Following the release of Tusk in 1979, Fleetwood Mac entered a tentative hiatus, during which some of the members began work on solo projects. The most successful of these was Nicks’ Bella Donna, which featured ‘Edge of Seventeen’ and ‘After the Glitter Fades’. At around the same time, Mick Fleetwood released The Visitor, and Buckingham released Law and Order. While Dashut produced these two records, Nicks opted to work with Jimmy Iovine and Tom Petty, the latter collaborating on ‘Stop Draggin’ My Heart Around’.
Despite Dashut’s early friendship with Buckingham, he became close friends with Nicks, too. He stood by the pair throughout their romantic turmoil and offered his counsel to both. “They were both very much in love,” he reflected on the couple’s early relationship in a 1984 interview with Rolling Stone. “They saw things in a very serious way. I can’t say either one of them had a real sense of humour together. For the first two or three years, they were very, very happy and very close. In fact, I think that was one of the happiest times in his life.”
At around the same time, Nicks discussed her decision to work with Jimmy Iovine on Bella Donna instead of her longtime friend and colleague Dashut. “I already drove Richard completely crazy, so…[laughs] now I’m working on Jimmy,” she said, suggesting that her fractious relationship with both Buckingham and drugs had taken its toll on the mediatory confidante. “But he is my dear friend, and I love him. He pulled me out of the depths of darkness, and I’m loyal to him.”

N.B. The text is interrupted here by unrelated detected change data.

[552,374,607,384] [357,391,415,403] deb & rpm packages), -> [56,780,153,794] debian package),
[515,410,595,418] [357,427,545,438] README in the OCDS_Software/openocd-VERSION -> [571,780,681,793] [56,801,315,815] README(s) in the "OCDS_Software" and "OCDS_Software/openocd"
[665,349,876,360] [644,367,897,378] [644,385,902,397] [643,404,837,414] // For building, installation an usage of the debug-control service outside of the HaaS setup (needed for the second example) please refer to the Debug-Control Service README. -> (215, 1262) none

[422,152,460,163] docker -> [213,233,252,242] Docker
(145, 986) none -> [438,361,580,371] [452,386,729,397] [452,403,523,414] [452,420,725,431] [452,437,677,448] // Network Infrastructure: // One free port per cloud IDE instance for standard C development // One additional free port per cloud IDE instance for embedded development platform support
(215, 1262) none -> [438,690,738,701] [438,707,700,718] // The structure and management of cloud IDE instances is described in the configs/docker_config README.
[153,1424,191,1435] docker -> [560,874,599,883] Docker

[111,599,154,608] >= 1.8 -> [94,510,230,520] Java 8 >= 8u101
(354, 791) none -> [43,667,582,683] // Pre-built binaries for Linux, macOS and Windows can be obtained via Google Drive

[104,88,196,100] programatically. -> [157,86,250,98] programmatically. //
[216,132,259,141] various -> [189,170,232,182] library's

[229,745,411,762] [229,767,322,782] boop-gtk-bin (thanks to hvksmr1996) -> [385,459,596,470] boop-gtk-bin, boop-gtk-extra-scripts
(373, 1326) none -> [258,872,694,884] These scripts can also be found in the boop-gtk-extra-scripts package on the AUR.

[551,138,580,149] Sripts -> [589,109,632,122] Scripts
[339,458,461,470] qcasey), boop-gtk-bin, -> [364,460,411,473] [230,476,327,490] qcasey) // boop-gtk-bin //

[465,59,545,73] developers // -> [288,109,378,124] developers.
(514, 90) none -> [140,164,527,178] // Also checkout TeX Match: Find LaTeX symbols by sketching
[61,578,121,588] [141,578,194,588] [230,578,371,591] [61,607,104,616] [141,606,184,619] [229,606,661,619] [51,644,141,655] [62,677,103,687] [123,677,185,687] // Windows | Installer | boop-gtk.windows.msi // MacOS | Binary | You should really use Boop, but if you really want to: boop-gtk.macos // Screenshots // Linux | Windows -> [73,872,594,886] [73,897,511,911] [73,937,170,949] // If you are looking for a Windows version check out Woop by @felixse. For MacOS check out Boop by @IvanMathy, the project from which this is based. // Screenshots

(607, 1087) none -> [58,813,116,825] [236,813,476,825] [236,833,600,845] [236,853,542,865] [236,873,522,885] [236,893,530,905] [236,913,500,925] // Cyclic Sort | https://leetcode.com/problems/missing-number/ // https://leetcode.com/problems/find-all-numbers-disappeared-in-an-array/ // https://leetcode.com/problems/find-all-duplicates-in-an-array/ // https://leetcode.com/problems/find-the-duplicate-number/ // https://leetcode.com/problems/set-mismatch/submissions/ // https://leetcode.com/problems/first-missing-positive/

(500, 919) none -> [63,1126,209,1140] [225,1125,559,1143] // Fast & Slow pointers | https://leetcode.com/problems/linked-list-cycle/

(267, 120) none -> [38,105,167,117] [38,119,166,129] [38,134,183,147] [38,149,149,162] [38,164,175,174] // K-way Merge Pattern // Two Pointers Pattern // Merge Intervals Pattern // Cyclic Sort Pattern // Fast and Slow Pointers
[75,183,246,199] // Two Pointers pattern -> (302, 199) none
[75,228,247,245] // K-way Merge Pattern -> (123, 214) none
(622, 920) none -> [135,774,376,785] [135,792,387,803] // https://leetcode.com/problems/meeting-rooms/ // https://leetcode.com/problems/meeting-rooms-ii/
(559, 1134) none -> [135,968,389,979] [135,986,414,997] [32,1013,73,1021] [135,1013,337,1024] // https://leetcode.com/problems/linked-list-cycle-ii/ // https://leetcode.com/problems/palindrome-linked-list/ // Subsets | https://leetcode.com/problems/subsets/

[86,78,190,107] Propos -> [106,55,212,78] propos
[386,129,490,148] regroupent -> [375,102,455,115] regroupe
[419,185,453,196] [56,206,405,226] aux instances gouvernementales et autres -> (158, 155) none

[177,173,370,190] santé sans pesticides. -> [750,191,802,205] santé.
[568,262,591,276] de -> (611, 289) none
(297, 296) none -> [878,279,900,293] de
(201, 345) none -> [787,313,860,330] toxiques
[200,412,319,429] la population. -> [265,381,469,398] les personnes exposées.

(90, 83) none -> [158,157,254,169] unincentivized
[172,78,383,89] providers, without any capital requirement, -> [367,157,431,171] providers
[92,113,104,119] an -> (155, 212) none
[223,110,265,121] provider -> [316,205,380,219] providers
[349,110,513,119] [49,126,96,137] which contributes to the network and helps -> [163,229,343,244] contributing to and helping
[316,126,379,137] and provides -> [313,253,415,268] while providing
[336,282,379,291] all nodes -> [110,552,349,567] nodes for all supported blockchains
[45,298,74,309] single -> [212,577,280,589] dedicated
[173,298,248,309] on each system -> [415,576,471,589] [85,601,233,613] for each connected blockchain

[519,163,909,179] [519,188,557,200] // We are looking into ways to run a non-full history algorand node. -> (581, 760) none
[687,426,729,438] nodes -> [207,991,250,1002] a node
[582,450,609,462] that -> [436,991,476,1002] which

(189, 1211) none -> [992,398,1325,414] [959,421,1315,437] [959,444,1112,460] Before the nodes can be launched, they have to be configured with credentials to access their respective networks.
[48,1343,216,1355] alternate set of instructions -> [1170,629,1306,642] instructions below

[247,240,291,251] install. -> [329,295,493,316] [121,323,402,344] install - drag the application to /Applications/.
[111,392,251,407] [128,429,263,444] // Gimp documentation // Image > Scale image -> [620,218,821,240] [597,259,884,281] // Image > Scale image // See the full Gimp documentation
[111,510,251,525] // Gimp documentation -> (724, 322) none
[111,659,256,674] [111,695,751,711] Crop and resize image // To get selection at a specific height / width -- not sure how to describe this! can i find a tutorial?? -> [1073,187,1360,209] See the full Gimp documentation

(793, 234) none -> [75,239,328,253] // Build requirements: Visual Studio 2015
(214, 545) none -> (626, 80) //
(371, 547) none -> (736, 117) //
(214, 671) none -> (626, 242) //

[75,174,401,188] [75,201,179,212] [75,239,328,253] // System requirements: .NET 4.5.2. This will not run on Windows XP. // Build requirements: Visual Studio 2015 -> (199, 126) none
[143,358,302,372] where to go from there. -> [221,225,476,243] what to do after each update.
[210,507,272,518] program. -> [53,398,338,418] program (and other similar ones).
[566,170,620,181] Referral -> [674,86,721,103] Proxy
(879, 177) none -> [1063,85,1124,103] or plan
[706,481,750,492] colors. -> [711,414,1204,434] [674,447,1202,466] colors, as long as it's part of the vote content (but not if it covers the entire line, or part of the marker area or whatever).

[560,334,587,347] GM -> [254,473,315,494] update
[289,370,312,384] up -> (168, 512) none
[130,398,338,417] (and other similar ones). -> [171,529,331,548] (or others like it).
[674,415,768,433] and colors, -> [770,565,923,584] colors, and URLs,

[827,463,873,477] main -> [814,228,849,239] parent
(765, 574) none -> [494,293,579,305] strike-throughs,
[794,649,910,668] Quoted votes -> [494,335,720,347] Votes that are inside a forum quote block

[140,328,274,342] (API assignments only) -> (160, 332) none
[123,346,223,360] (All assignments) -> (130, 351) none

At the time of the interview, Nicks wasn’t yet clean from her cocaine addiction. However, she had begun to address her personal demons and was soon to seek help for her addiction struggle. Sadly, some friends with good intentions recommended that she try a Klonopin prescription to combat the cocaine urges. “Klonopin was worse than the cocaine,” she reflected a decade later. “I lost those eight years of my life. I didn’t write, and I had gained so much weight.”
Thankfully, Nicks is living a clean life today and remains active in her ongoing solo endeavours. However, she recently revealed that, after Christine McVie’s death in 2022, it is highly unlikely that Fleetwood Mac will perform again.